The scene where Pete pours his heart out to the recently wiped clean Beth is the first time in a while that the show has succeeded in making us see Pete as a somewhat sympathetic figure. Pete’s self-realization, that his marriage and family are just a temporary bandage on a permanent wound, serves as a nice serve-up to the audience. Pete’s shallow need for attention, gratification, and even adoration obviously all go back to a lack of parental love and support. Pete’s father was openly dismissive of his advertising career and his mother seemed to think of it as an amusement. They both felt it was beneath his blue-blood pedigree.

It’s another way in which we see the similarities between Pete and Don, however little Don would credit the idea. Witness how chipper Pete is when informing Don that, thanks to expansion, Pete will soon have the same view, and Don’s gruff, unimpressed reply. Don’s response to a childhood short on love was to burn the bridges to his past and create a whole new persona, one that needed nothing and no one. Pete instead tried to earn the love that was not forthcoming, and in doing so wound up becoming needy and insufferable. But somehow they seem to have reached the same conclusion, that they are not the men they think they are, that the lives they’ve built are cover stories, and that maybe it is time to let the real men out.

It’s a testament to the brilliance of the show that the final music cue of the year is so apt. “You Only Live Twice” both encapsulates the theme of the episode (everyone is negotiating the space between their real life and the life they dreamed of) and establishes the comparison of Don, the impossibly suave ladies man, to that other fictional creation, James Bond. The question as we head into Season Six is, will Don be a double agent?

Other Thoughts:

-“What is Regina?” Roger gets line of the night yet again.
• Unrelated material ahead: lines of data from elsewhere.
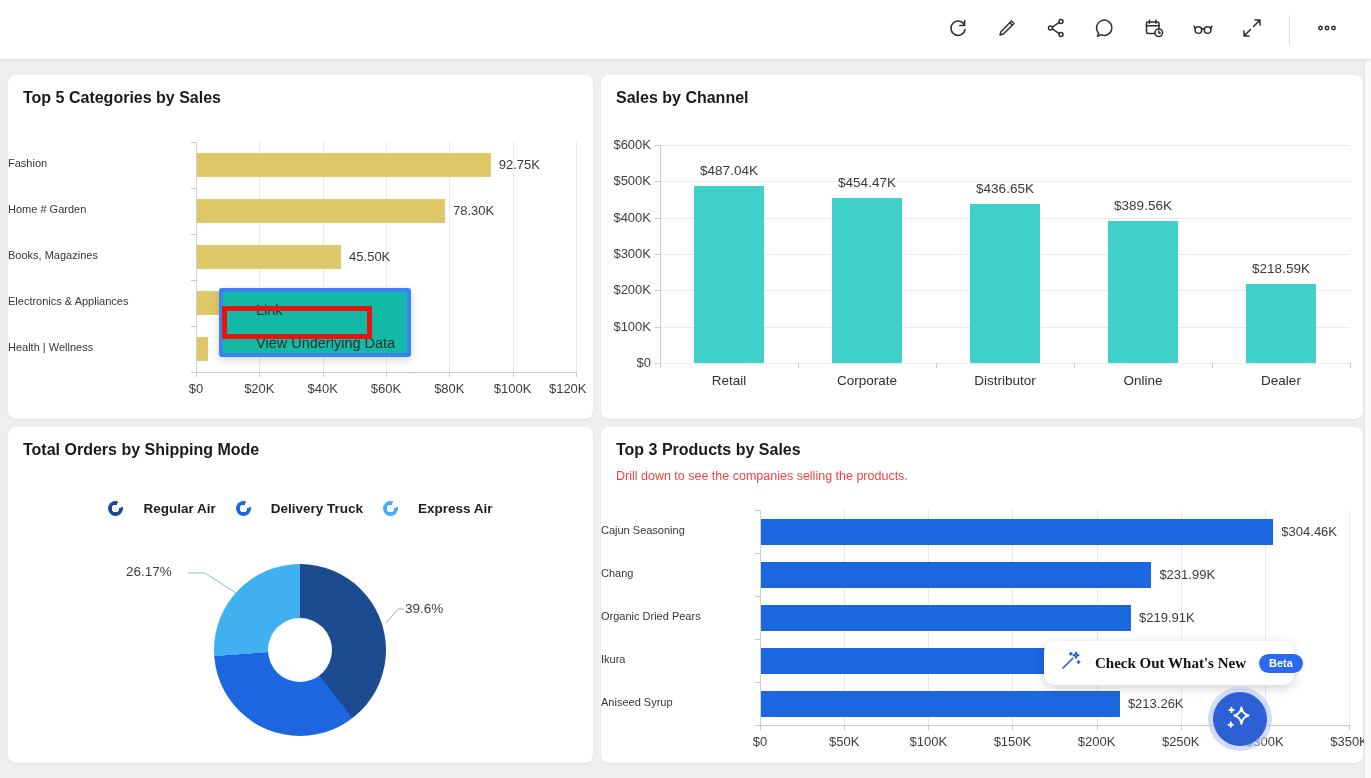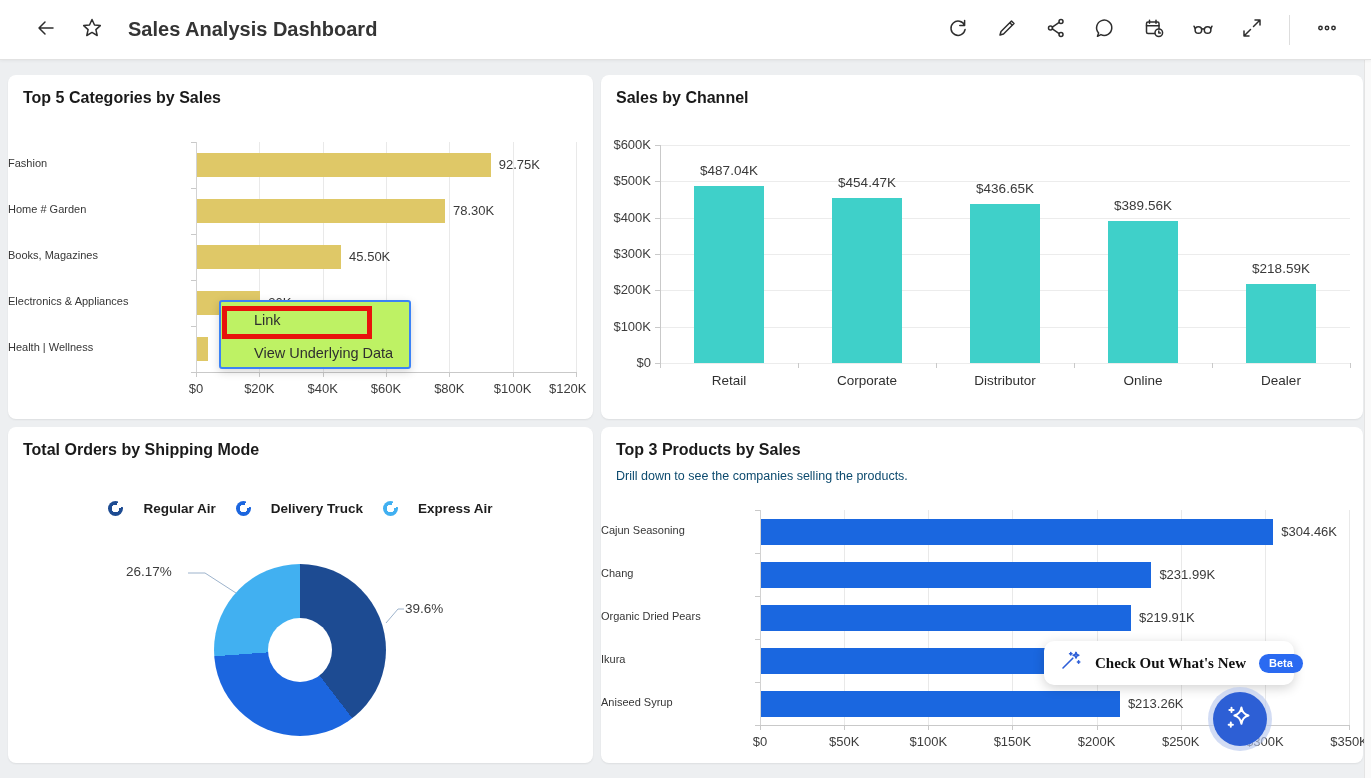--- a/index.html
+++ b/index.html
@@ -95,23 +95,6 @@
 <body>
 
 <header class="topbar">
-  <div class="tb-left">
-    <button class="icon-btn">
-      <span>
-        <svg width="22" height="22" viewBox="0 0 22 22">
-            <path d="M18 11 H4 M10 5 L4 11 L10 17"></path>
-          </svg>
-      </span>
-    </button>
-    <button class="icon-btn">
-      <span>
-        <svg width="22" height="22" viewBox="0 0 22 22">
-            <polygon points="11,2.5 13.5,8 19.3,8.6 14.9,12.6 16.2,18.5 11,15.4 5.8,18.5 7.1,12.6 2.7,8.6 8.5,8"></polygon>
-          </svg>
-      </span>
-    </button>
-    <span class="tb-title">Sales Analysis Dashboard</span>
-  </div>
   <div class="tb-right">
     <button class="icon-btn">
       <span>

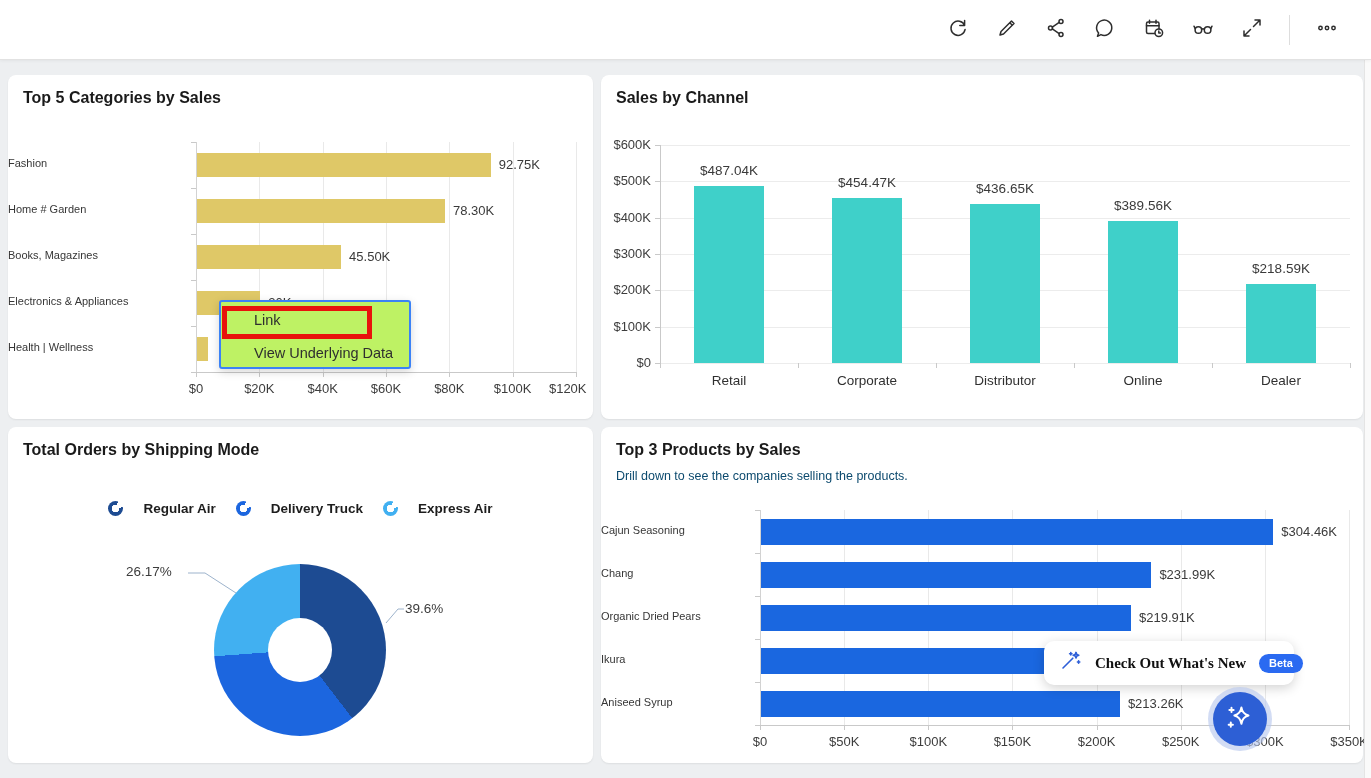--- a/index.html
+++ b/index.html
@@ -61,8 +61,8 @@
   .pct-label { position:absolute; font-size:13.5px; color:#3c3c3c; white-space:nowrap; }
   
   #context-menu {
-    position:absolute; left:219px; top:300px; width:192px; height:69px;
-    background:#bef264; border:2px solid #3b82f6; border-radius:3px;
+    position:absolute; left:219px; top:288px; width:192px; height:69px;
+    background:#14b8a6; border:4px solid #3b82f6; border-radius:3px;
     box-shadow:0 3px 10px rgba(0,0,0,.16); z-index:30;
   }
   .menu-item { position:absolute; left:0; width:100%; height:34px; line-height:34px;

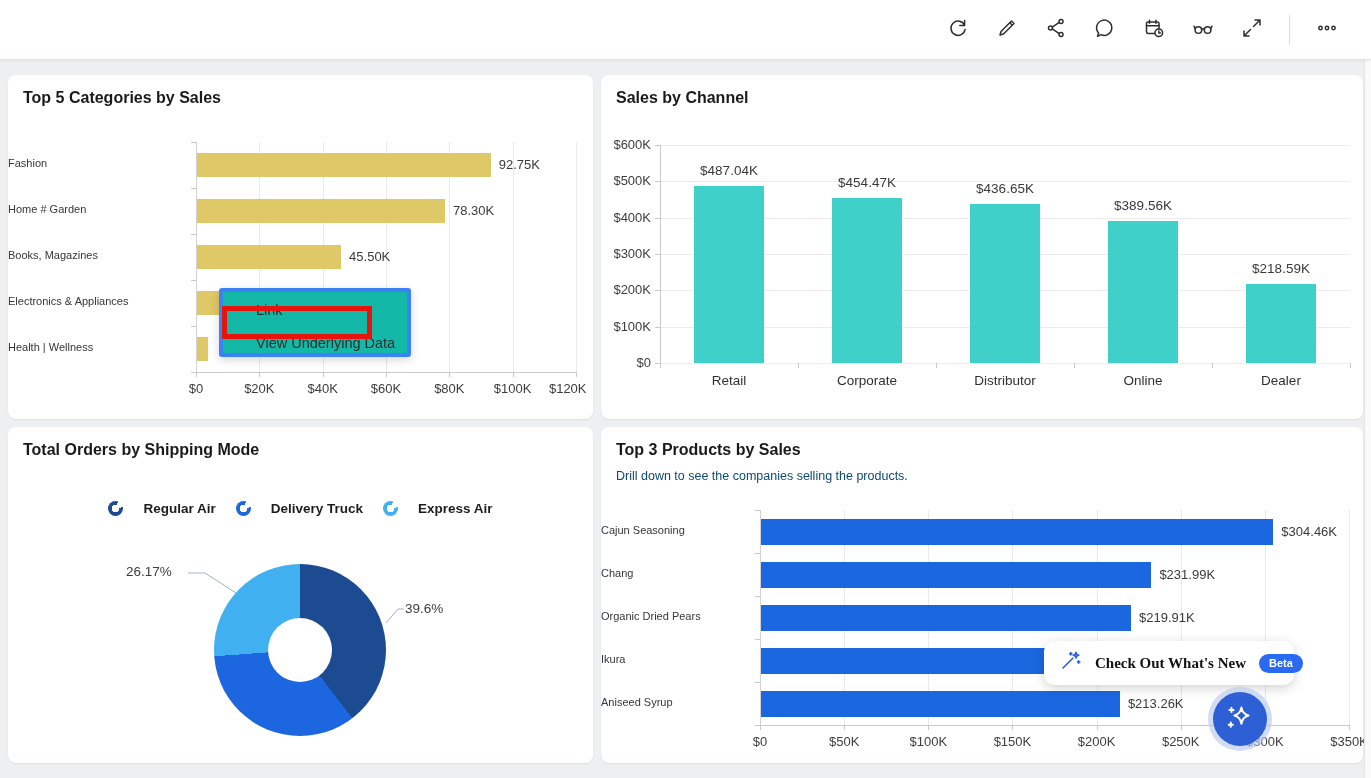--- a/index.html
+++ b/index.html
@@ -37,7 +37,7 @@
   #card-shipping   { left:8px;  top:427px; width:585px; height:336px; }
   #card-products   { left:601px; top:427px; width:762px; height:336px; }
   .card-title { position:absolute; left:15px; top:14px; font-size:16px; font-weight:700; color:#1a1a1a; white-space:nowrap; }
-  .card-subtitle { position:absolute; left:15px; top:42px; font-size:12.5px; color:#0c4a6e; white-space:nowrap; }
+  .card-subtitle { position:absolute; left:15px; top:42px; font-size:12.5px; color:#ef4444; white-space:nowrap; }
   
   .vgrid { position:absolute; width:1px; background:#e9e9e9; }
   .axisline { background:#d2d2d2; }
-I’m sure someone smarter than I am can explain the thematic relevance of the scene where Peggy watches two dogs going at it. Also, are we to take Peggy’s going to bed alone as a sign that Abe is out of the picture?

-When the “brief nudity” disclaimer popped up before the show started, how many would have bet on Roger Sterling’s ass being the occasion?

-The moment when Pete, and by extension the audience, realize that Beth doesn’t remember him at all was extremely well-executed.

-Next year, on Mad Men: Cooper gets an office! Harry Crane provides exposition! Megan Calvet is cast in the off-Broadway production of Hair, leading Don to have a heart attack! Pete Campbell gets punched again!

-It’s been really fun writing these reviews, and I’ve been really pleased with the number of people who are reading. Thank you all, and please, feel free to leave comments, ask questions, etc. I love talking about Mad Men with people who love the show. See you all in Season Six.